Have a holiday eating hangover? After the days (and, let's face it, weeks) of eating rich foods and sweet treats, you're probably feeling the urge to detox. But resist the call of juice diets, fasts, and other trendy cleanses with our plan to clean up your eating, while taking care of your body.
We recently ran a story all about the dangers of detox diets, but we still understand your urge to quickly overhaul your eating, especially after the fat-and-sugar fest that is the holidays. If you're in the mood to makeover your diet, consider "eating clean" --focus on naturally nutrient-rich whole foods, and try to cut back on processed bites. Start with these simple tips and then check out a 7-day meal plan to clean up your diet in just one week.
Skip added sugars
"White sugar, brown sugar, honey--all sugar pumps calories into your diet and spikes your blood sugar," Bauer says. Consuming too much of it also promotes inflammation, which can increase your risk for heart disease and certain cancers and make you feel foggy and fatigued. So stay away from foods that list sugar, high-fructose corn syrup or dextrose on the ingredients label.
Avoid bad fats
Saturated and trans fats can clog your arteries and promote inflammation. Nix trans fats by sidestepping fried foods and anything made with hydrogenated vegetable oils (check labels). And limit saturated fats to less than 7 percent of your total daily calories by wiping out high-fat marbled meats and choosing skim or 1-percent-fat dairy products instead of full-fat ones.

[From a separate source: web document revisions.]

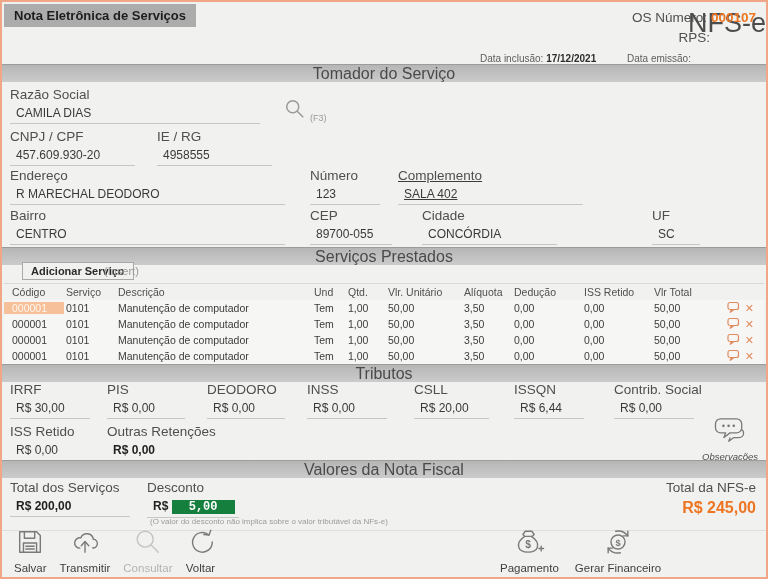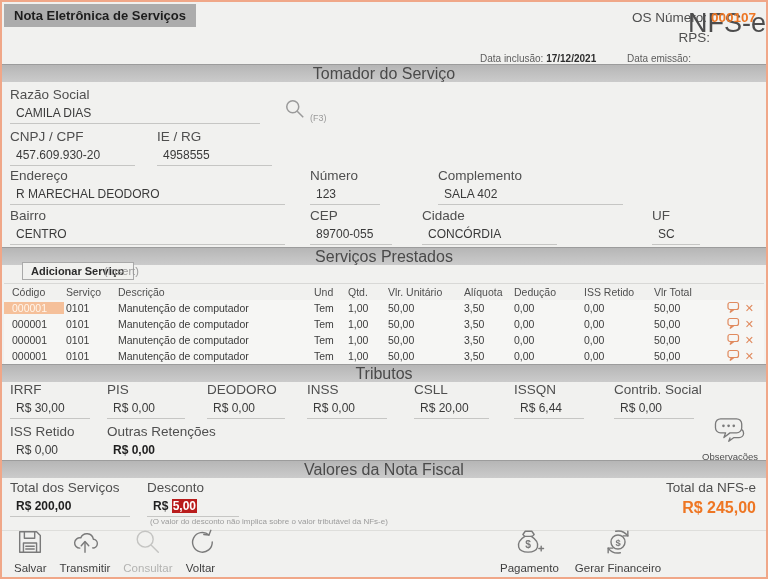--- a/index.html
+++ b/index.html
@@ -130,7 +130,7 @@
     <div class="f-label">Número</div>
     <div class="f-value">123</div>
   </div>
-  <div class="af" style="left:436px;top:166px;width:185px;">
+  <div class="af" style="left:396px;top:166px;width:185px;text-decoration:underline;">
     <div class="f-label">Complemento</div>
     <div class="f-value">SALA 402</div>
   </div>

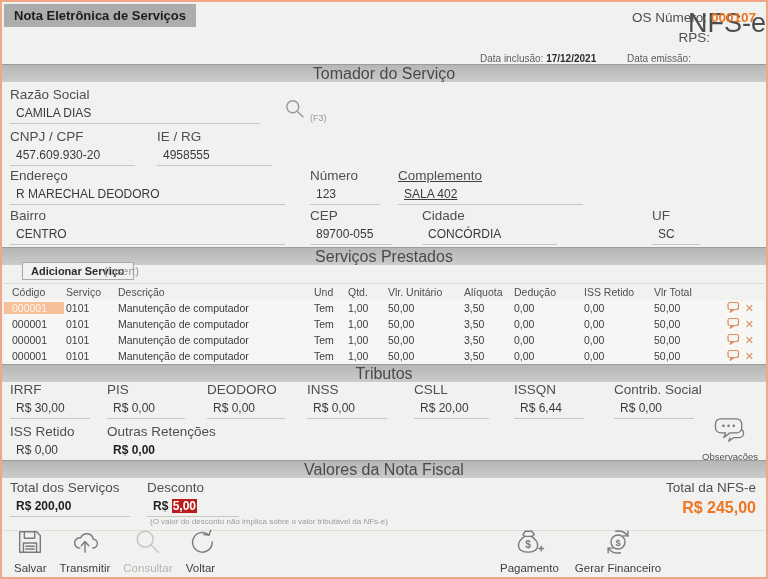--- a/index.html
+++ b/index.html
@@ -57,7 +57,7 @@
   .row-x{color:#E08A5E;font-size:11px;line-height:10px;cursor:default;}
   
   .obs-box{position:absolute;display:flex;flex-direction:column;align-items:center;}
-  .obs-label{font-size:9.5px;color:#4f4f4f;margin-top:1px;}
+  .obs-label{font-size:9.5px;color:#4f4f4f;margin-top:1px;font-style:italic;}
   
   .sel{background:#b91c1c;color:#fff;padding:0 1px;}
   .desc-note{position:absolute;font-size:8px;color:#9b9b9b;white-space:nowrap;}

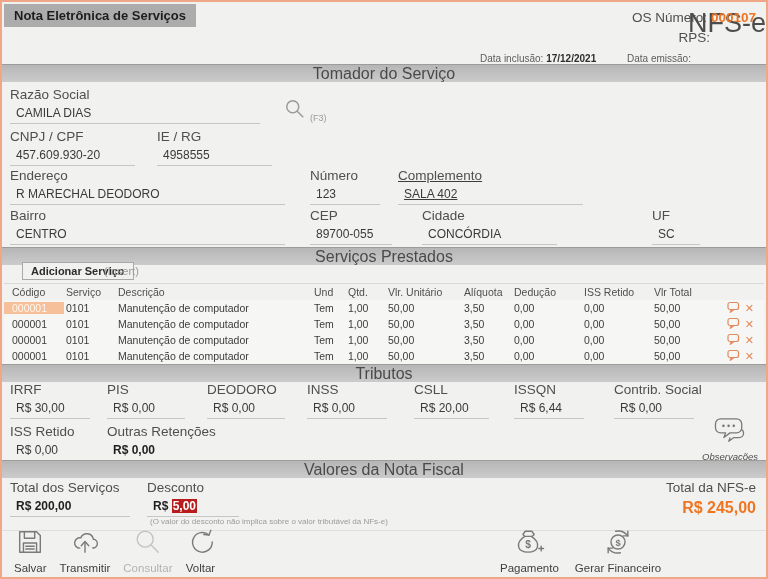--- a/index.html
+++ b/index.html
@@ -59,7 +59,7 @@
   .obs-box{position:absolute;display:flex;flex-direction:column;align-items:center;}
   .obs-label{font-size:9.5px;color:#4f4f4f;margin-top:1px;font-style:italic;}
   
-  .sel{background:#b91c1c;color:#fff;padding:0 1px;}
+  .sel{background:#15803d;color:#fff;padding:0 17px;font-family:Liberation Mono, monospace;}
   .desc-note{position:absolute;font-size:8px;color:#9b9b9b;white-space:nowrap;}
   .total-nfse{position:absolute;right:10px;text-align:right;}
   .total-nfse .f-label{margin-bottom:4px;}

See our tips: 30 foods that fight fat!
Pump up proteins
Lean proteins from sources such as chicken and wild salmon preserve your lean body mass, and having some at every meal stabilizes blood sugar levels and helps you feel fuller longer. Divide your body weight in pounds by 2--that's how many grams of protein you should aim to get each day, Bauer says.
Be a teatotaler
"Alcohol is taxing on your liver, plus it lowers your inhibitions, making it harder to resist unhealthy foods," Bauer says. Stick to water, seltzer, tea and coffee.
Reach for fiber
Soluble fiber in oats and beans is filling, and it helps pull cholesterol out of the bloodstream, moving it through the digestive tract.
Chew, swallow, repeat
Taking in calories at regular intervals keeps your blood sugar stabilized and metabolism revved. Have breakfast within 90 minutes of waking up, Bauer says, and aim to eat about every four hours.